Lorsque l’on visite le Portugal, nombreux sont les lieux
où l’on peut contempler des azulejos. À Porto,
les panneaux muraux de la gare São Bento nous font découvrir
des pans de l'histoire portugaise. À Lisbonne, le Palais
des Marquis de Fronteira ainsi que le
Musée national de l’Azulejo sont de véritables
sanctuaires pour les amateurs de cet art.
En octobre dernier, nous avons eu la chance d’assister à
une conférence donnée à l’Université
de Montréal par Alexandre
Nobre Pais, conservateur au Musée
national de l’Azulejo.
Sa présentation nous a permis de mieux comprendre l’évolution
de cet art au Portugal du XVe siècle à aujourd’hui.
Par cet article, nous souhaitons vous présenter l’art
des azulejos et tracer les grandes lignes de son évolution
à travers les siècles. Au fil de ce parcours historique,
nous verrons quelles sont les influences qui ont amené
des changements stylistiques. Nous aborderons aussi les différents
rôles des azulejos. Enfin, nous verrons brièvement
quelle est la place des azulejos dans le Portugal contemporain.
Les azulejos sont des carreaux de faïence, peints et vernis,
assemblés pour former une œuvre abstraite ou figurative.
Le terme azulejo ne signifie pas bleu comme
on pourrait facilement le penser (azul en portugais).
En fait, le mot azulejo provient plutôt du mot arabe al
zulaydj
qui signifie pierre polie.
Importé par les Maures lors de leur occupation au XVe siècle,
l’art des azulejos s’est développé dans
toute la péninsule Ibérique et après au Mexique
et dans les anciennes colonies portugaises.
Les premiers azulejos du
patrimoine portugais datent de la période hispano-mauresque
du XVe siècle. Ils servent à composer des panneaux
que l'on retrouve à l'intérieur de bâtiments.
Ces azulejos
sont composés de motifs géométriques symétriques
plus ou moins complexes qui peuvent se répéter à
l’infini. Dans la culture islamique, ces géométries,
que l’on retrouvait entre autres sur les motifs des tapis,
symbolisaient la vastitude des étoiles dans le ciel. Jusqu’au
XVIe siècle, les portugais utilisent des techniques archaïques
telles que l’alicato (technique de découpage
géométrique des pièces après la cuisson),
la corde sèche (moule en argile) et l’arête
(moule en argile qui permet d’utiliser plusieurs couleurs).
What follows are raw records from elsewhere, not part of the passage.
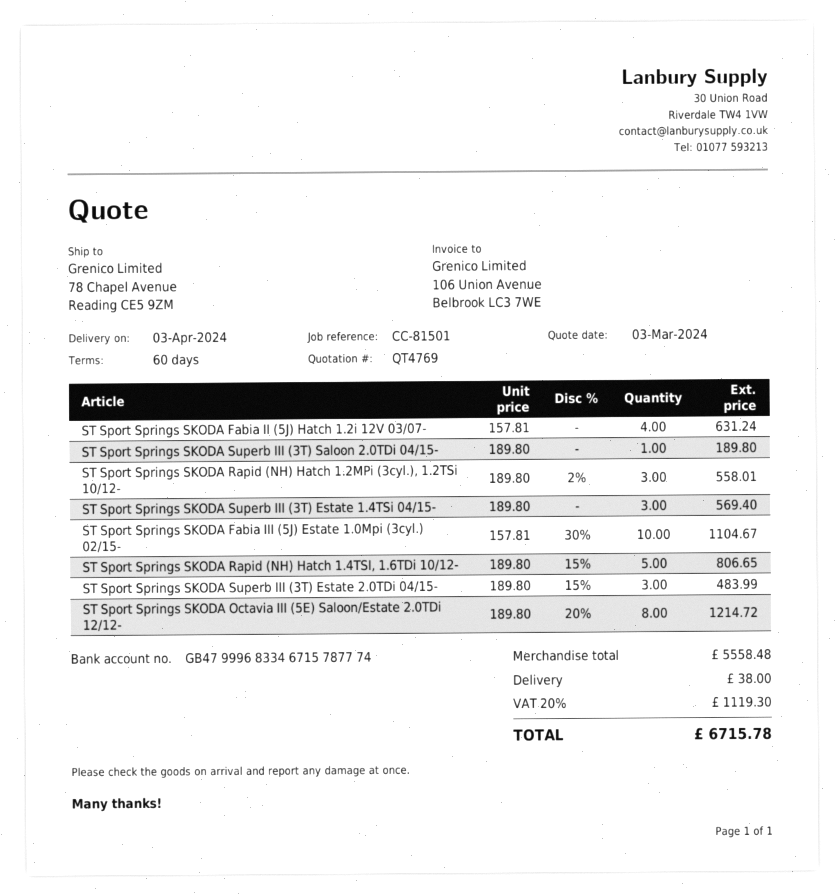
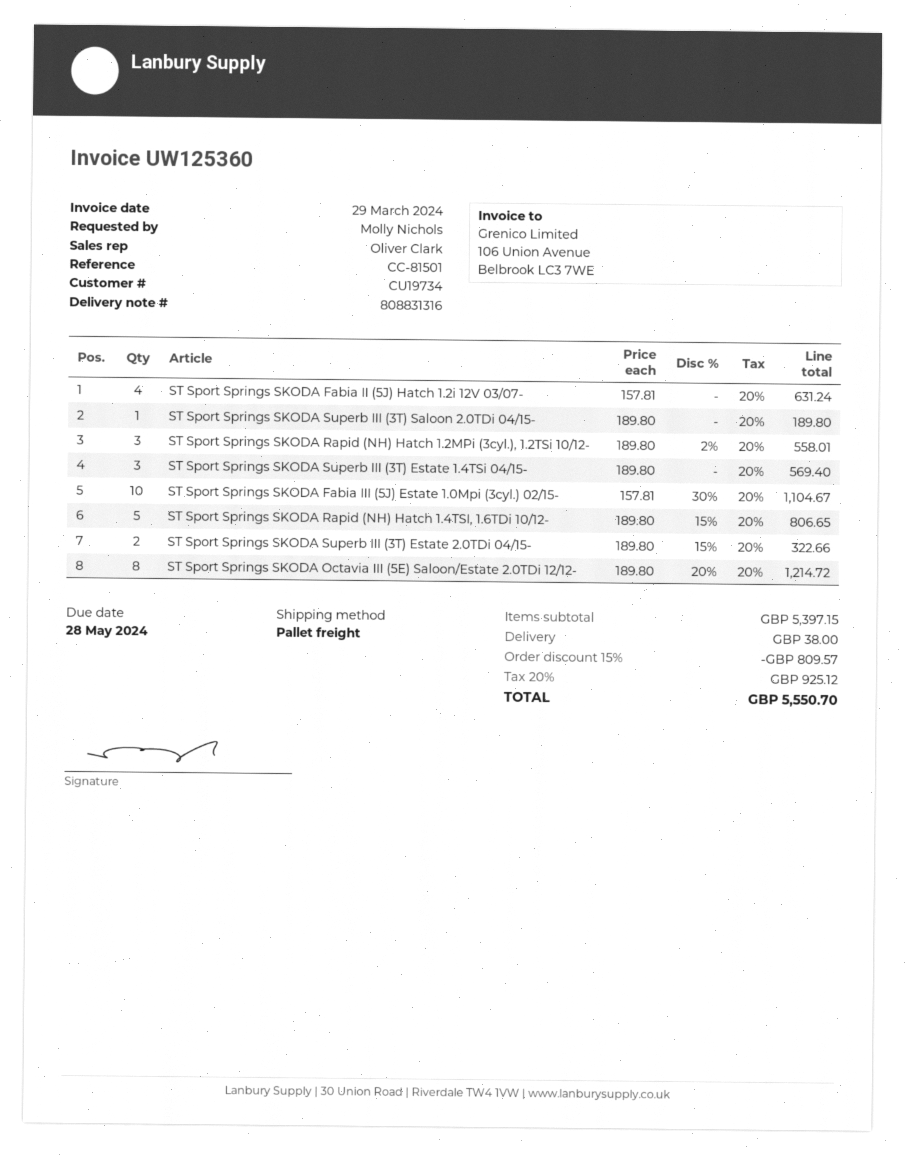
ST Sport Springs SKODA Superb III (3T) Estate 2.0TDi 04/15-: 3 x 189.80 - 15% = 483.99 -> 2 x 189.80 - 15% = 322.66
subtotal: 5558.48 -> 5397.15
discount: none -> 15% = 809.57
tax: 20% = 1119.30 -> 20% = 925.12
total: 6715.78 -> 5550.70

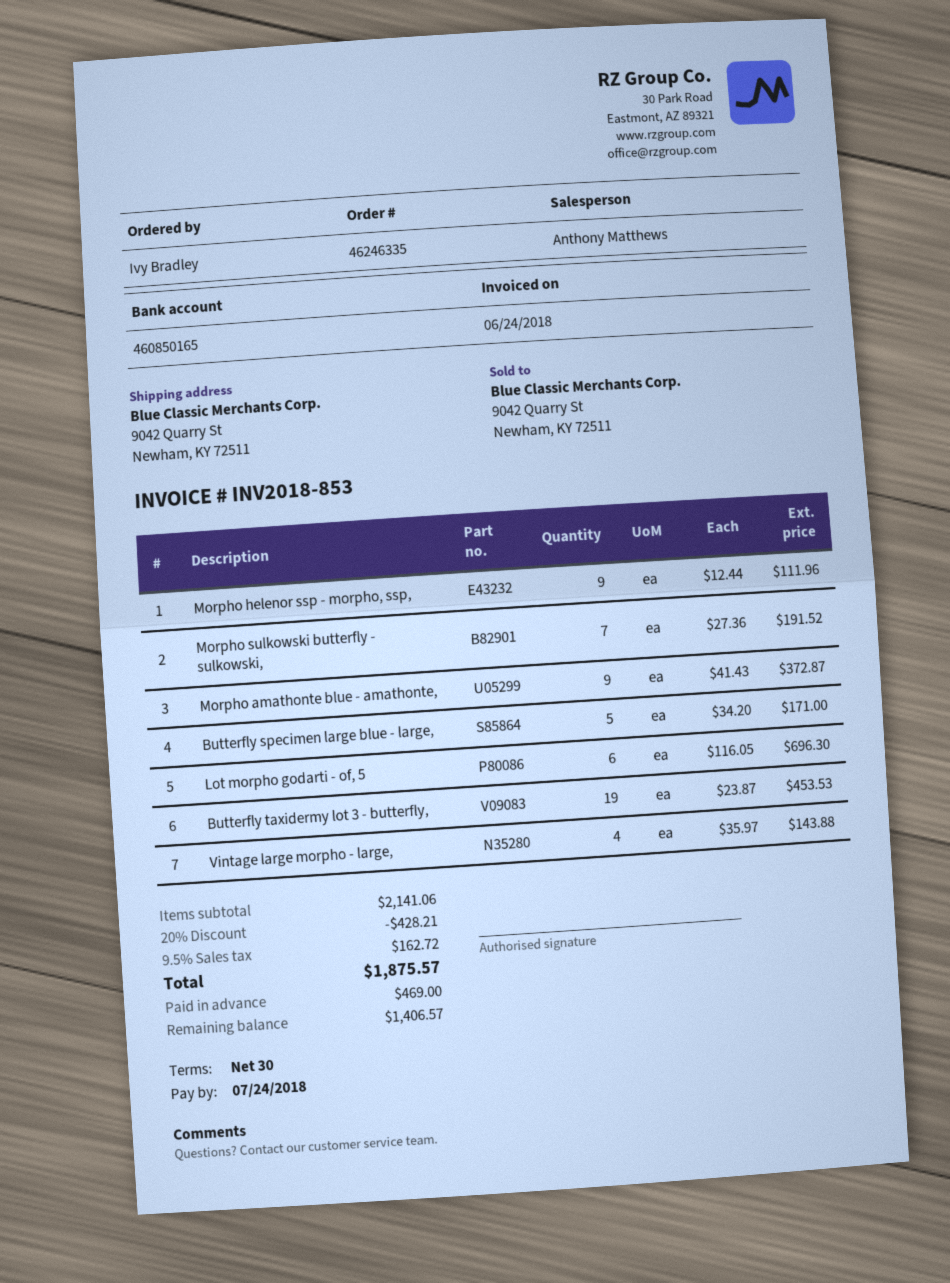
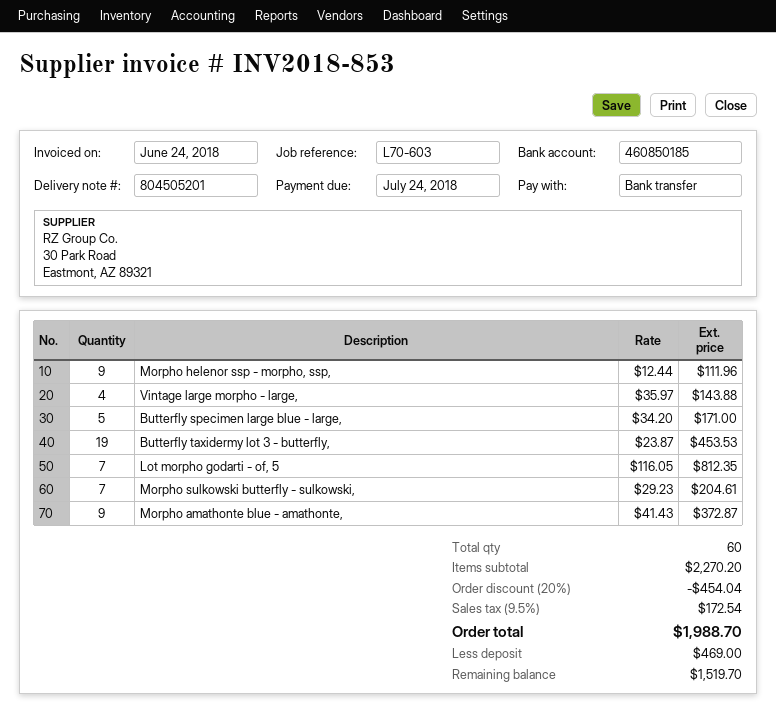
bank account: 460850165 -> 460850185
Morpho sulkowski butterfly - sulkowski,: 7 x 27.36 = 191.52 -> 7 x 29.23 = 204.61
Lot morpho godarti - of, 5: 6 x 116.05 = 696.30 -> 7 x 116.05 = 812.35
subtotal: 2141.06 -> 2270.20
discount: 20% = 428.21 -> 20% = 454.04
tax: 9.5% = 162.72 -> 9.5% = 172.54
total: 1875.57 -> 1988.70
balance: 1406.57 -> 1519.70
À cette époque, Séville est le grand centre
producteur et Dom Manuel Ier y commande des azulejos. Peu à
peu, les motifs au rôle décoratif vont évoluer
avec l’influence des thèmes végétaux
et animaliers européens.
Les apports figuratifs et
narratifs des flamands
Au XVIe siècle, on assiste à une influence italienne
sur la céramique flamande. C’est l'avènement
de la technique de la majolique, qui consiste à peindre
directement sur les carreaux. Des céramistes flamands s’installent
au Portugal et ils apportent une dimension figurative et narrative
à l'art de l’azulejo dont la diversification va se
concrétiser au XVIIe siècle. En effet, le XVIIe
siècle est caractérisé par une grande diversité
figurative et un mélange des genres. Les sources d’inspiration
sont très variées, des « grotesques »
(motifs profanes de la Rome Antique) aux thèmes religieux,
en passant par des motifs inspirés de tissus importés
des Indes… Il en résulte des scènes figuratives
de tous genres : religieuses, de chasse, de guerre, mythologiques
et satiriques. Les artisans n'ont pas de formation académique
mais ils utilisent leur bon sens pour s’adapter aux goûts
des différents mécènes. Ils réalisent
de petits panneaux religieux pour l’Église et des
scènes profanes pour les nobles. C’est à cette
époque qu’est réalisée la décoration
du
Palais Fronteira (1670). On y retrouve entre autres des scènes
satiriques, les Singeries qui portent un regard ironique sur le
genre humain.
Les
caractéristiques typiques des créateurs portugais:
l'astuce, le sens d'improvisation et les échanges avec
d'autres cultures
Puisqu’ils se basent
souvent sur des images comme modèle, les artisans portugais
se retrouvent face à un problème technique : le
changement d’échelle. Ils trouvent alors toutes sortes
d’astuces pour contourner les obstacles. Par exemple, dans
La chasse aux léopards, l'artisan a élargi la scène
par rapport à la gravure qui lui servait de modèle.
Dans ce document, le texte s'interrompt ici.